[NVPTX] Add intrinsics for the szext instruction #139126

AlexMaclean · 2025-05-08T18:43:36Z

This change adds support for llvm.nvvm.{sext,zext}.inreg.{wrap,clamp} intrinsics.

llvmbot · 2025-05-08T18:44:12Z

@llvm/pr-subscribers-backend-nvptx

@llvm/pr-subscribers-llvm-ir

Author: Alex MacLean (AlexMaclean)

Changes

This change adds support for llvm.nvvm.{sext,zext}.inreg.{wrap,clamp} intrinsics.

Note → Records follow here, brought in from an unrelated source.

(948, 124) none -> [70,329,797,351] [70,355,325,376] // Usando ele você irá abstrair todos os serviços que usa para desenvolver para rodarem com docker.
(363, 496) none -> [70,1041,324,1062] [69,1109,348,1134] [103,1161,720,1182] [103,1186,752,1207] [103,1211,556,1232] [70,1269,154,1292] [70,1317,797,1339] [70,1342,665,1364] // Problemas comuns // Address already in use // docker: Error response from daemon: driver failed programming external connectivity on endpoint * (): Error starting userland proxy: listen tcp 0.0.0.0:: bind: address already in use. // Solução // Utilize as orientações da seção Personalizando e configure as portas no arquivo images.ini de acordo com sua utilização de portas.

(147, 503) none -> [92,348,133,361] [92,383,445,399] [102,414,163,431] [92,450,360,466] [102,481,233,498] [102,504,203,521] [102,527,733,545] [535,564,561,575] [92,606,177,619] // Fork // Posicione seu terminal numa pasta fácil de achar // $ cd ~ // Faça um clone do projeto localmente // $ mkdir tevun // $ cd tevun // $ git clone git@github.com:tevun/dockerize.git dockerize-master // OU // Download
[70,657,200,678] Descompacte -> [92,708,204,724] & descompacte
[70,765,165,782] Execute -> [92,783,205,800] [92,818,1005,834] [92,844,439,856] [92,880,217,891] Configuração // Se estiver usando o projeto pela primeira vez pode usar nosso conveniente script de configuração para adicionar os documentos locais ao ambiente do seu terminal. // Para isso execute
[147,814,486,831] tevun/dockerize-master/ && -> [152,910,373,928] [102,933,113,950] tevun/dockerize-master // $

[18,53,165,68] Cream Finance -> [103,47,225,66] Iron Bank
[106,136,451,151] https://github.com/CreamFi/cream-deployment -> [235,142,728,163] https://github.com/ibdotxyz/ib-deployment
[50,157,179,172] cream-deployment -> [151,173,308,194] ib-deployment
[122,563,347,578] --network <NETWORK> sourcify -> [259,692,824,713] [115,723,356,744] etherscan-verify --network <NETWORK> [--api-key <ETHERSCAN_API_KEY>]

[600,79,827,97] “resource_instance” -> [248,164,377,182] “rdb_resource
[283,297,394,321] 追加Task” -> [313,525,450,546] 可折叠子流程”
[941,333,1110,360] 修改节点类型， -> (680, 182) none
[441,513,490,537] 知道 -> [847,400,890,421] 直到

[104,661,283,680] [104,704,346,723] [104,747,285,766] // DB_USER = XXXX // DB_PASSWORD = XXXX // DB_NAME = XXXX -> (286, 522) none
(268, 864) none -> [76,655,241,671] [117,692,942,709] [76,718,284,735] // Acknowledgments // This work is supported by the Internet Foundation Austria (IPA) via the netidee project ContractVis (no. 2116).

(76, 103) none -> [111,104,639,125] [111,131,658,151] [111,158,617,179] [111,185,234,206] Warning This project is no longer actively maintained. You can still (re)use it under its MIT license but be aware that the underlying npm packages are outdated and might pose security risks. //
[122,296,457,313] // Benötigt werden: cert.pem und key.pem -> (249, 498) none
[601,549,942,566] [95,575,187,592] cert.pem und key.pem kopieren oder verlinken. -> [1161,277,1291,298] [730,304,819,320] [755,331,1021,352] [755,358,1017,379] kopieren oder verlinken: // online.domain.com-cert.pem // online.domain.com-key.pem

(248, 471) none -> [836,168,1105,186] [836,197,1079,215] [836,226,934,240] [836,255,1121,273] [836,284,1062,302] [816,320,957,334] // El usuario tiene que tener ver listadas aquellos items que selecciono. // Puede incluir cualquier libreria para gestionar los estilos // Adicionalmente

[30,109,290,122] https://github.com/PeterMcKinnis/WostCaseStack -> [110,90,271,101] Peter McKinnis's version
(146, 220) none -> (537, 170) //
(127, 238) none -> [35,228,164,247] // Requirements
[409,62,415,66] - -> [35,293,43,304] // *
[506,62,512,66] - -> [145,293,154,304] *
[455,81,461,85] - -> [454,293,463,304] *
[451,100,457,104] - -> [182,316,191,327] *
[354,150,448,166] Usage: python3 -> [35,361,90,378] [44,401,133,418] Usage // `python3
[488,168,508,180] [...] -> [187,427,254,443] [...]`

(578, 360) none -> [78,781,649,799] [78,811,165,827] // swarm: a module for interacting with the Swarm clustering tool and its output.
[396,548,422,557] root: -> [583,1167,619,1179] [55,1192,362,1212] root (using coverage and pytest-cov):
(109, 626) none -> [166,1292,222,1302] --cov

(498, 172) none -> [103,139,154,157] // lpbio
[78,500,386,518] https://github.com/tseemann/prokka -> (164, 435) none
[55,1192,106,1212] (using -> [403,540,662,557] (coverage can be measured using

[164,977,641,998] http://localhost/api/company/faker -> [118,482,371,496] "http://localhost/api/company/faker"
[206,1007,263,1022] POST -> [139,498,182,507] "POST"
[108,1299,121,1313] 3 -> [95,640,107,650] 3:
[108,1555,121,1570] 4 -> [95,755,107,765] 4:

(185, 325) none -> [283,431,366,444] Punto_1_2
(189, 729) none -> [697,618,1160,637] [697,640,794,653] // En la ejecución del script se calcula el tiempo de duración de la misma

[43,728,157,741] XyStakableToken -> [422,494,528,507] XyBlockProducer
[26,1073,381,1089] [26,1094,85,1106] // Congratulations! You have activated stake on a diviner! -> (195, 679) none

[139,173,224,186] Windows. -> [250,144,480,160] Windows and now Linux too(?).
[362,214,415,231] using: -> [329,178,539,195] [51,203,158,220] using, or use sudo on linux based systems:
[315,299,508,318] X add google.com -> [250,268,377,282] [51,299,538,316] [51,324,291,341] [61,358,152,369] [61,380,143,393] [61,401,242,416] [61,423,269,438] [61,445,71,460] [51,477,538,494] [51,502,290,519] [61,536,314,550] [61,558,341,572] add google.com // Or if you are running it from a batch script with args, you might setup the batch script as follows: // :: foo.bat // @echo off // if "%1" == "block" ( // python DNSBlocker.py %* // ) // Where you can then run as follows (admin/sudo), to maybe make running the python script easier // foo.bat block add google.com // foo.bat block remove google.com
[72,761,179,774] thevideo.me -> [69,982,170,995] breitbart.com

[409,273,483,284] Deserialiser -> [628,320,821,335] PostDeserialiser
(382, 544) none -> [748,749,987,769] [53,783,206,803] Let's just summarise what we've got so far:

Full diff: https://github.com/llvm/llvm-project/pull/139126.diff

5 Files Affected:

(modified) llvm/docs/NVPTXUsage.rst (+93)
(modified) llvm/include/llvm/IR/IntrinsicsNVVM.td (+11)
(modified) llvm/lib/Target/NVPTX/NVPTXInstrInfo.td (+33-41)
(modified) llvm/lib/Target/NVPTX/NVPTXIntrinsics.td (+15)
(added) llvm/test/CodeGen/NVPTX/szext.ll (+65)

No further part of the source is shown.